If a line in the data below includes the string "NameQ", please return a copy of it.

[Opening Source data section]

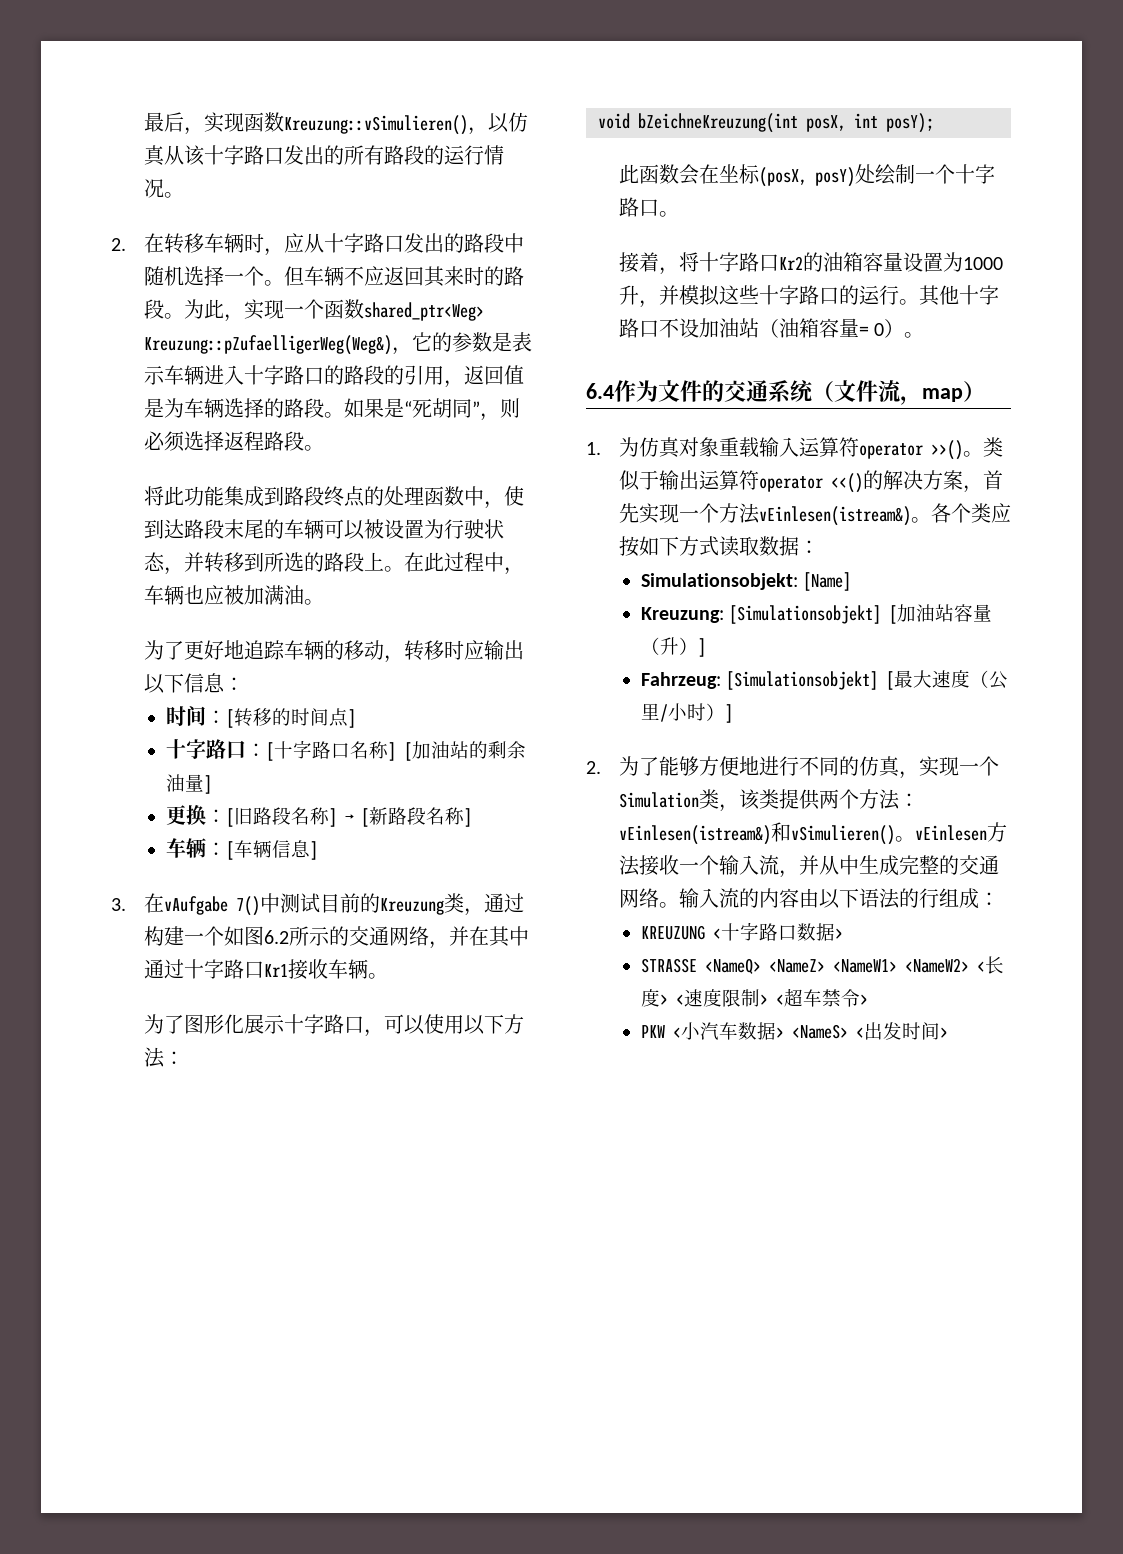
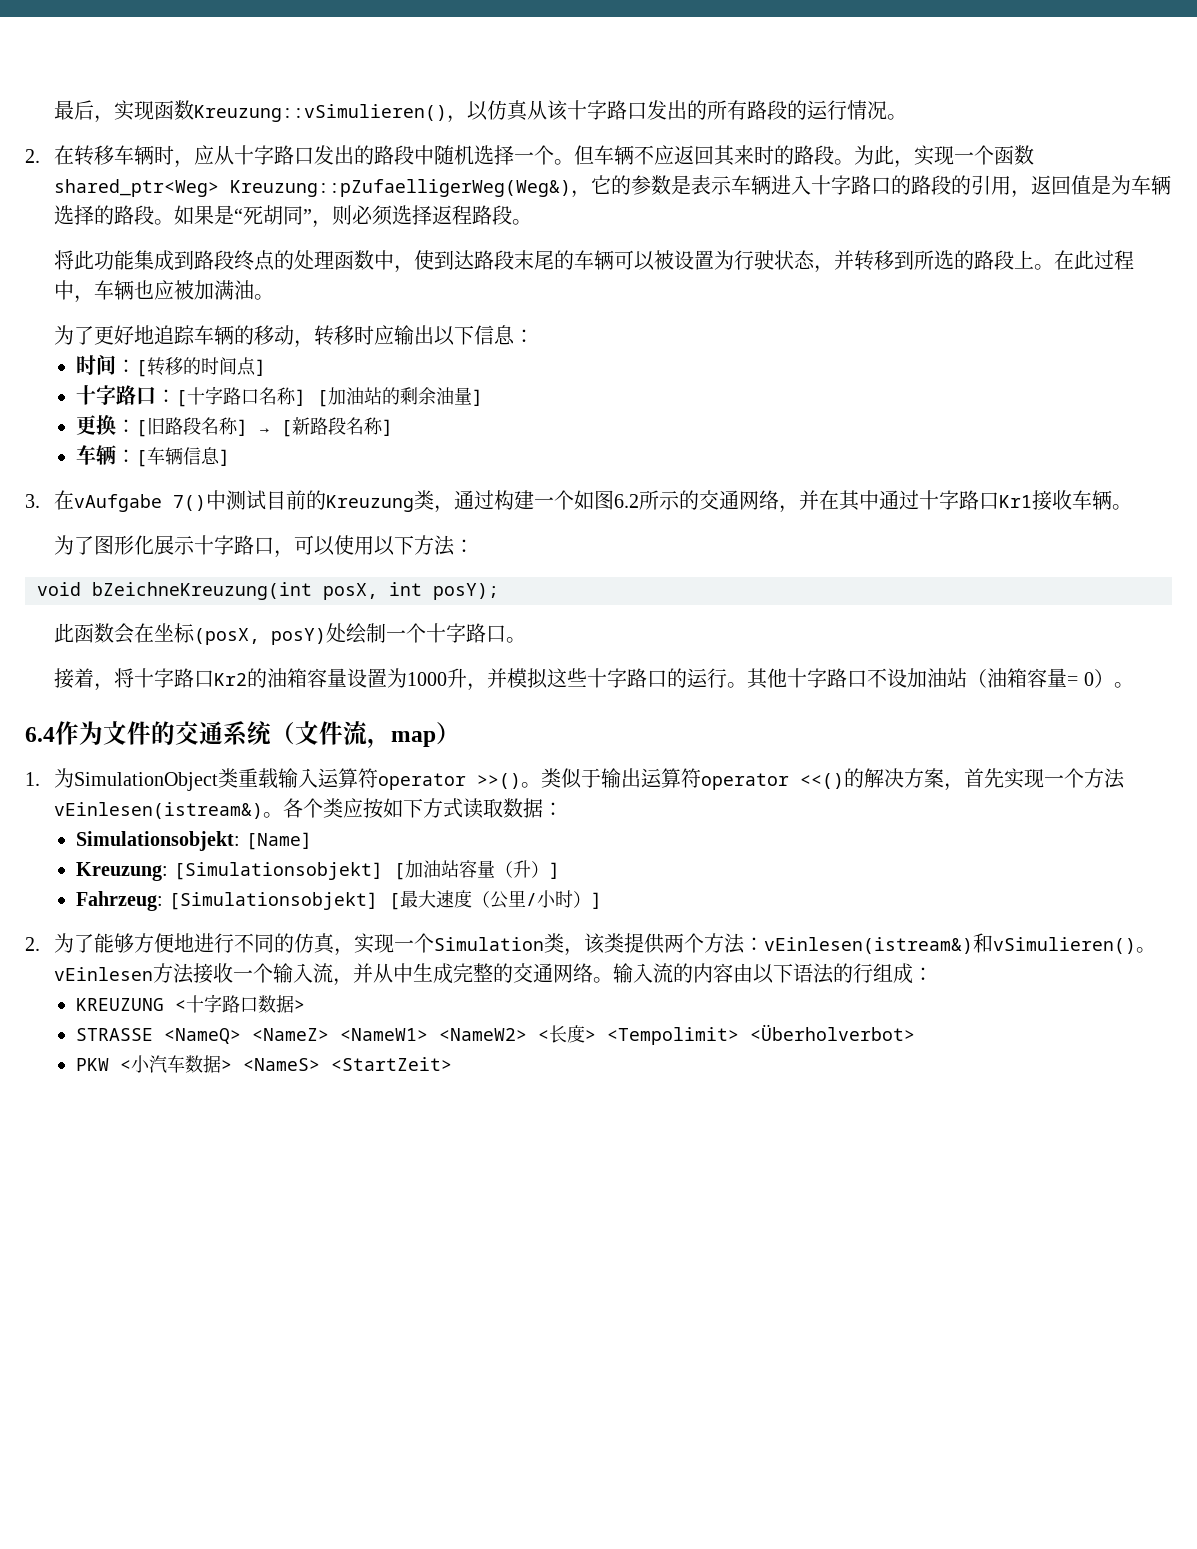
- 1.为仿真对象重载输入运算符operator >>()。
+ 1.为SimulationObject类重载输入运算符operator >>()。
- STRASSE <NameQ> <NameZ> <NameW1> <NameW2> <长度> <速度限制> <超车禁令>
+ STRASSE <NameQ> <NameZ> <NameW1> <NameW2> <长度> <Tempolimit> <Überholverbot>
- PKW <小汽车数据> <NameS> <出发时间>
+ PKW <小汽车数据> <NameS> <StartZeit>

[Closing Source data section]

Exercise solution:
- STRASSE <NameQ> <NameZ> <NameW1> <NameW2> <长度> <速度限制> <超车禁令>
+ STRASSE <NameQ> <NameZ> <NameW1> <NameW2> <长度> <Tempolimit> <Überholverbot>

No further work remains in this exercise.